Slurm Job script examples#

In the following, example batch scripts for different types of jobs are given. Note that all of them have to be adapted to your specific application and the target system. You can find more examples in the cluster-specific or application-specific documentation.

Parallel jobs#

How parallel jobs should be submitted depends on the type of parallelization (OpenMP, MPI) and architecture (single-node, multi-node).

Job script with OpenMP#

OpenMP applications can only make use of one node, therefore --nodes=1 and --ntasks=1 are necessary. The number of allocated CPUs --cpus-per-task and therefore OpenMP threads (OMP_NUM_THREADS) depends on the system and has to be adjusted accordingly.

OpenMP is not Slurm-aware, so you need to specify OMP_NUM_THREADS explicitly in your script. It should match the number of cores requested via --cpus-per-task.

For more efficient computation, OpenMP threads should be pinned to the compute cores. This can be achieved by the following environment variables:OMP_PLACES=cores, OMP_PROC_BIND=true. For more information, see e.g. the HPC Wiki.

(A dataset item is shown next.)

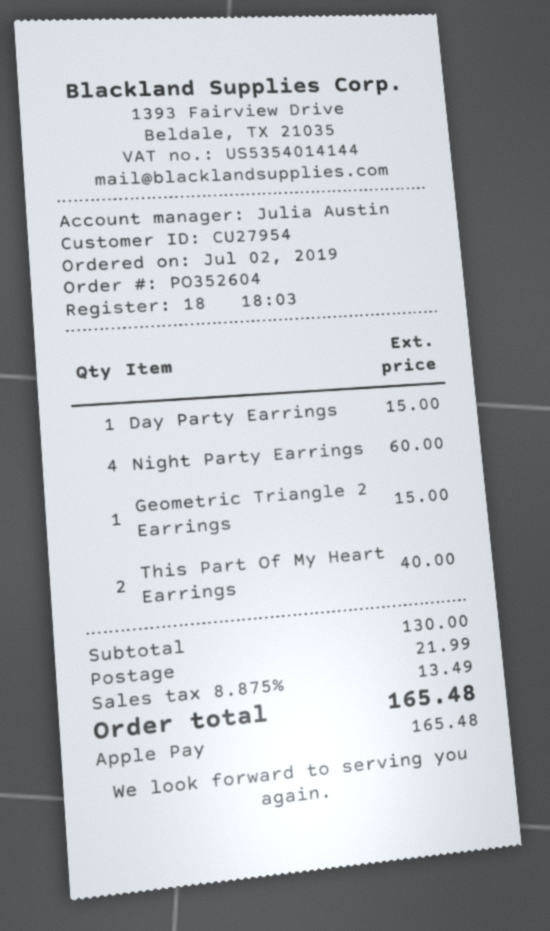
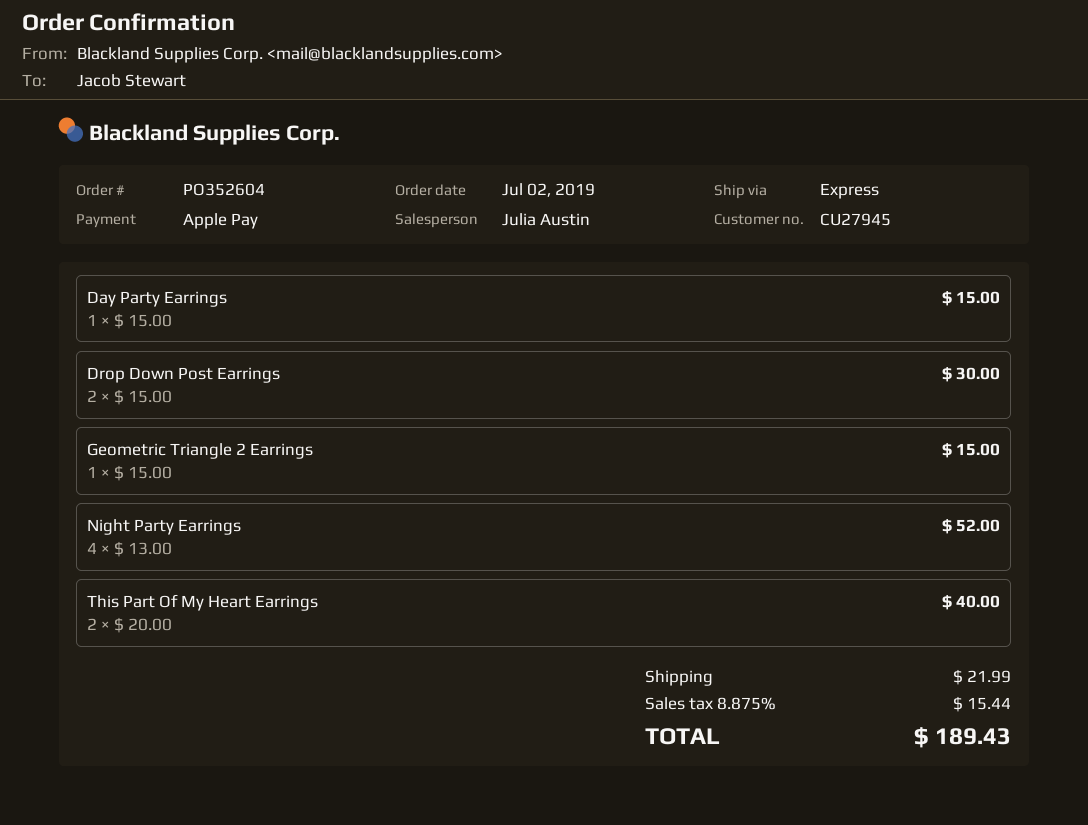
customer number: CU27954 -> CU27945
Night Party Earrings: 4 for 60.00 -> 4 for 52.00
Drop Down Post Earrings: none -> 2 for 30.00
tax: 8.875% = 13.49 -> 8.875% = 15.44
total: 165.48 -> 189.43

In this example, the executable will be run using 64 OpenMP threads (i.e. one per physical core) for a total job walltime of 1 hours.

#!/bin/bash -l
#
#SBATCH --nodes=1
#SBATCH --ntasks=1
#SBATCH --cpus-per-task=64
#SBATCH --time=1:00:00
#SBATCH --export=NONE

unset SLURM_EXPORT_ENV

# set number of threads to requested cpus-per-task
export OMP_NUM_THREADS=$SLURM_CPUS_PER_TASK 

./application

Job script with MPI#

Define the number of MPI processes that should be started via the number of nodes --nodes and the number of MPI processes per node --ntasks-per-node.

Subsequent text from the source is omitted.